Figure 5.

MiR-145 directly represses DUSP6. Western blot showing reduced DUSP6 levels following miR-145 overexpression in P2 (A) and freshly isolated (B) HACs. (C) Western blot showing increased DUSP6 levels following miR-145 inhibition in freshly isolated HACs. DUSP6 protein bands were quantified by densitometry and are normalized against tubulin and expressed relative to the control (± SEM). * p < 0.05, ** p < 0.01 (A, right hand side panel, B and C, lower panels).

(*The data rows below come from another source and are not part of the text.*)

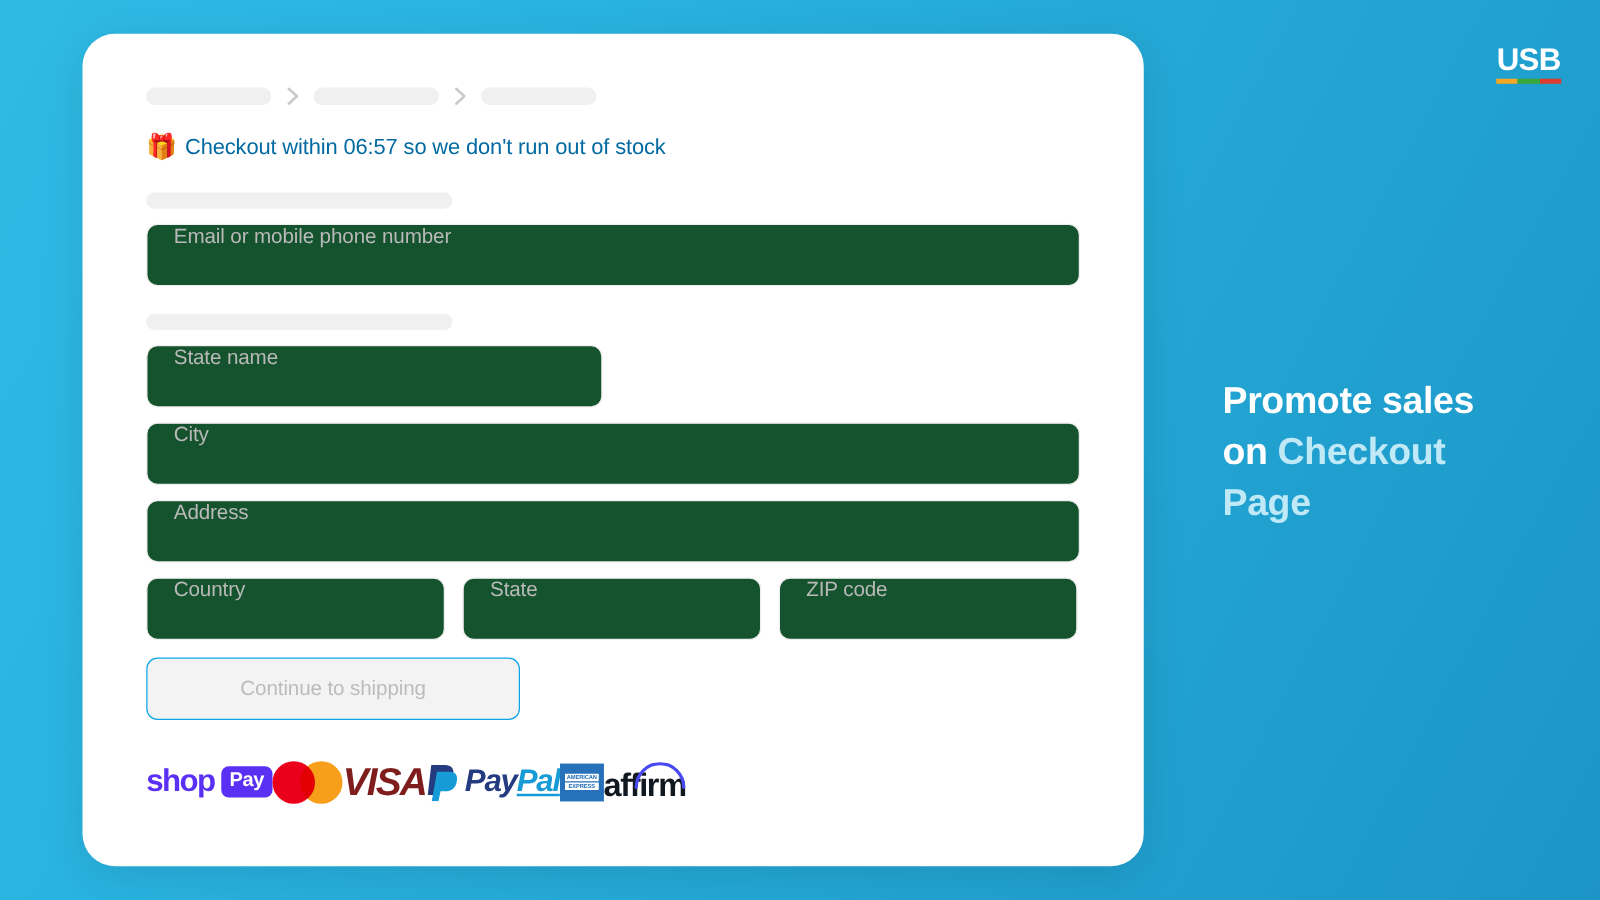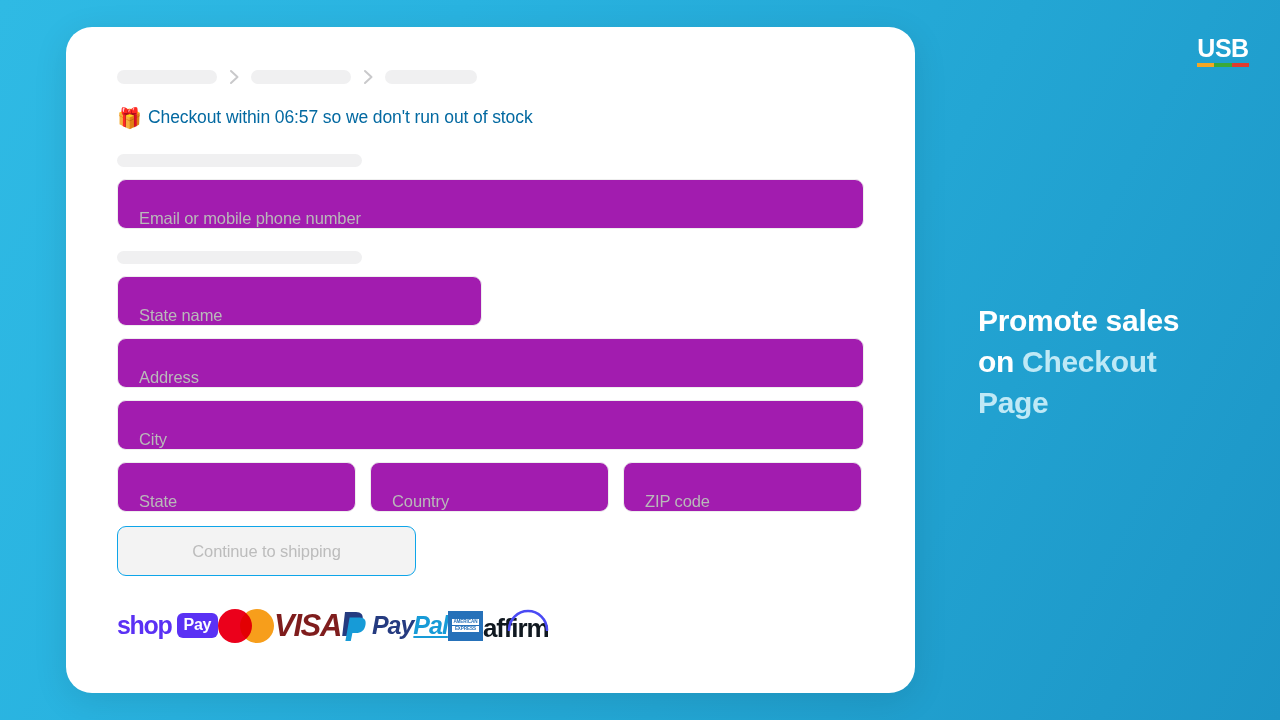"Email or mobile phone number" .fld { align-items: flex-end -> flex-start; background: #a21caf -> #14532d }
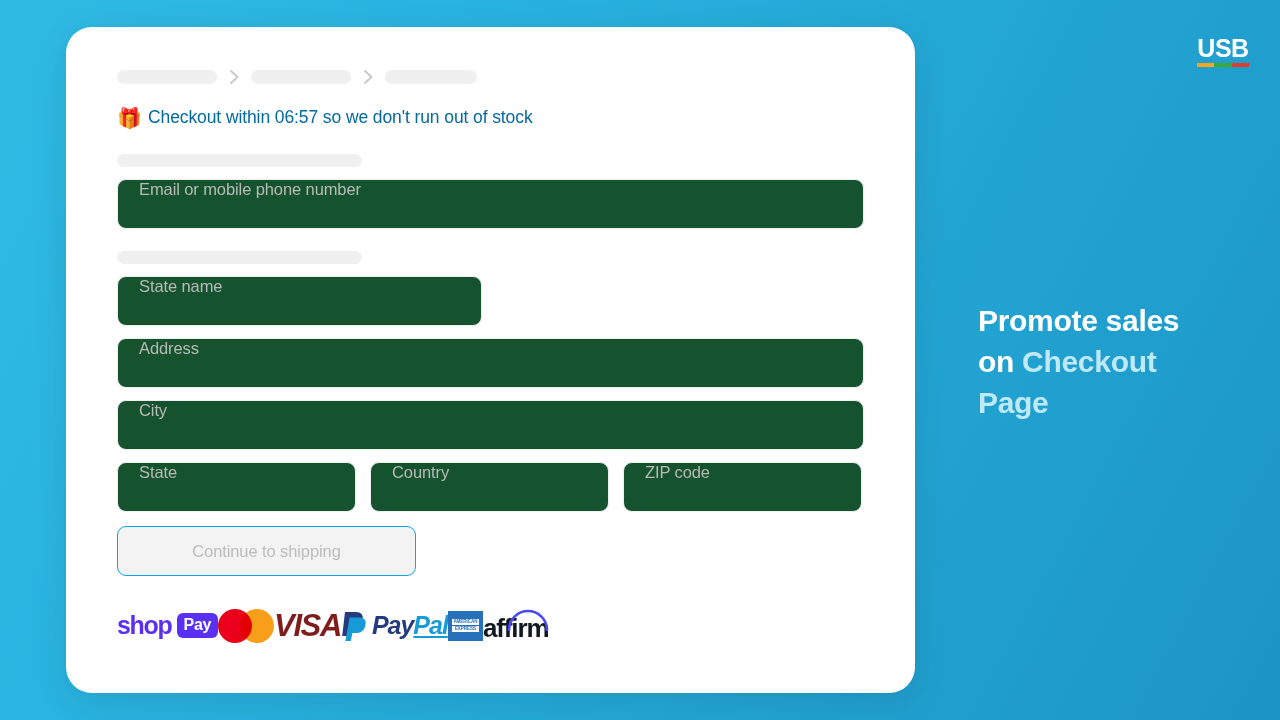"Address" div.fld { order: before "City" -> after "City" }
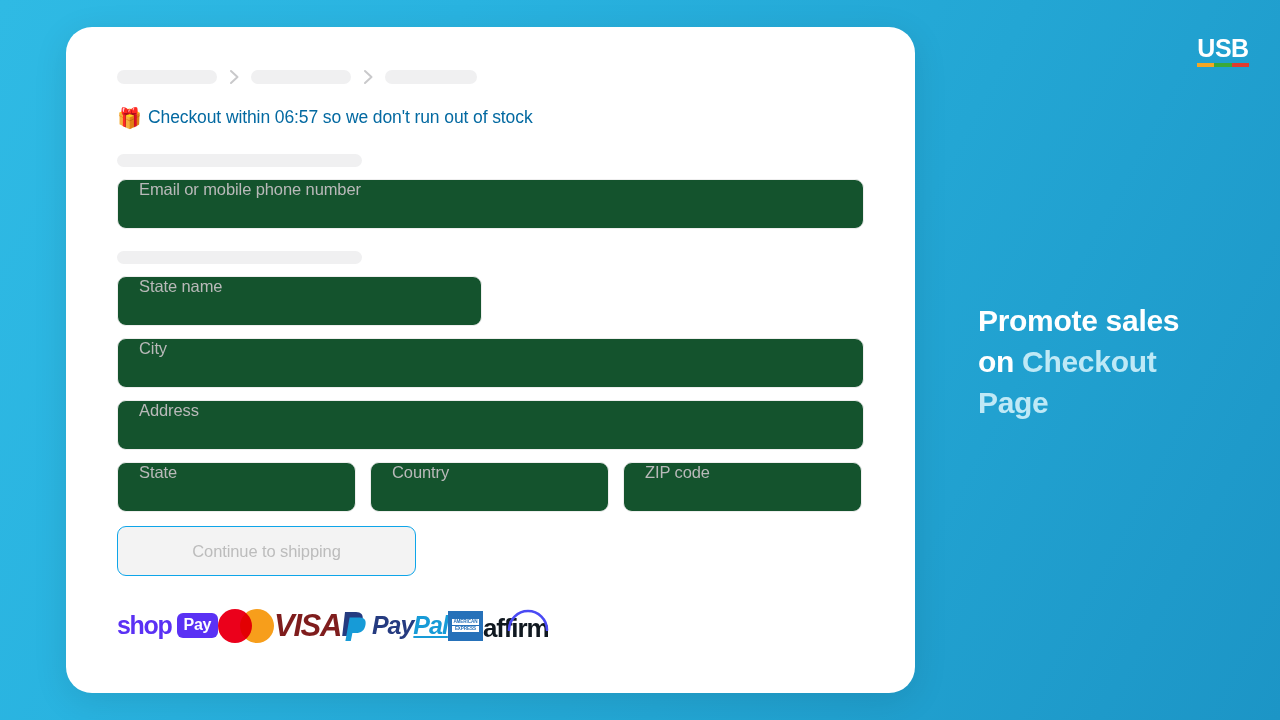"State" div.fld { order: before "Country" -> after "Country" }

In all experiments HACs were transfected with a relevant control (C) or miR-145 precursor or inhibitor, and subsequently cultured in 20% or, where indicated, 1% O2 tension for 44 h. (D) Hela cells were transfected with luciferase reporters containing three perfectly complementary binding sites for miR-145 (3 x miR-145), the DUSP6 3′UTR containing a putative miR-145 binding site (seed matching nucleotides 1018 to 1025; DUSP6 3′UTR), or a mutated seed-matching site (DUSP6 3′UTR miR-145 MUT) downstream the firefly luciferase open reading frame (ORF). Control (‘C’) or miR-145 mimics were cotransfected in the cells. Values were normalized to the levels of renilla luciferase, independently expressed by the same vector and are shown as relative to that obtained for each construct cotransfected with the control miRNA mimic (± SEM). **** p < 0.0001.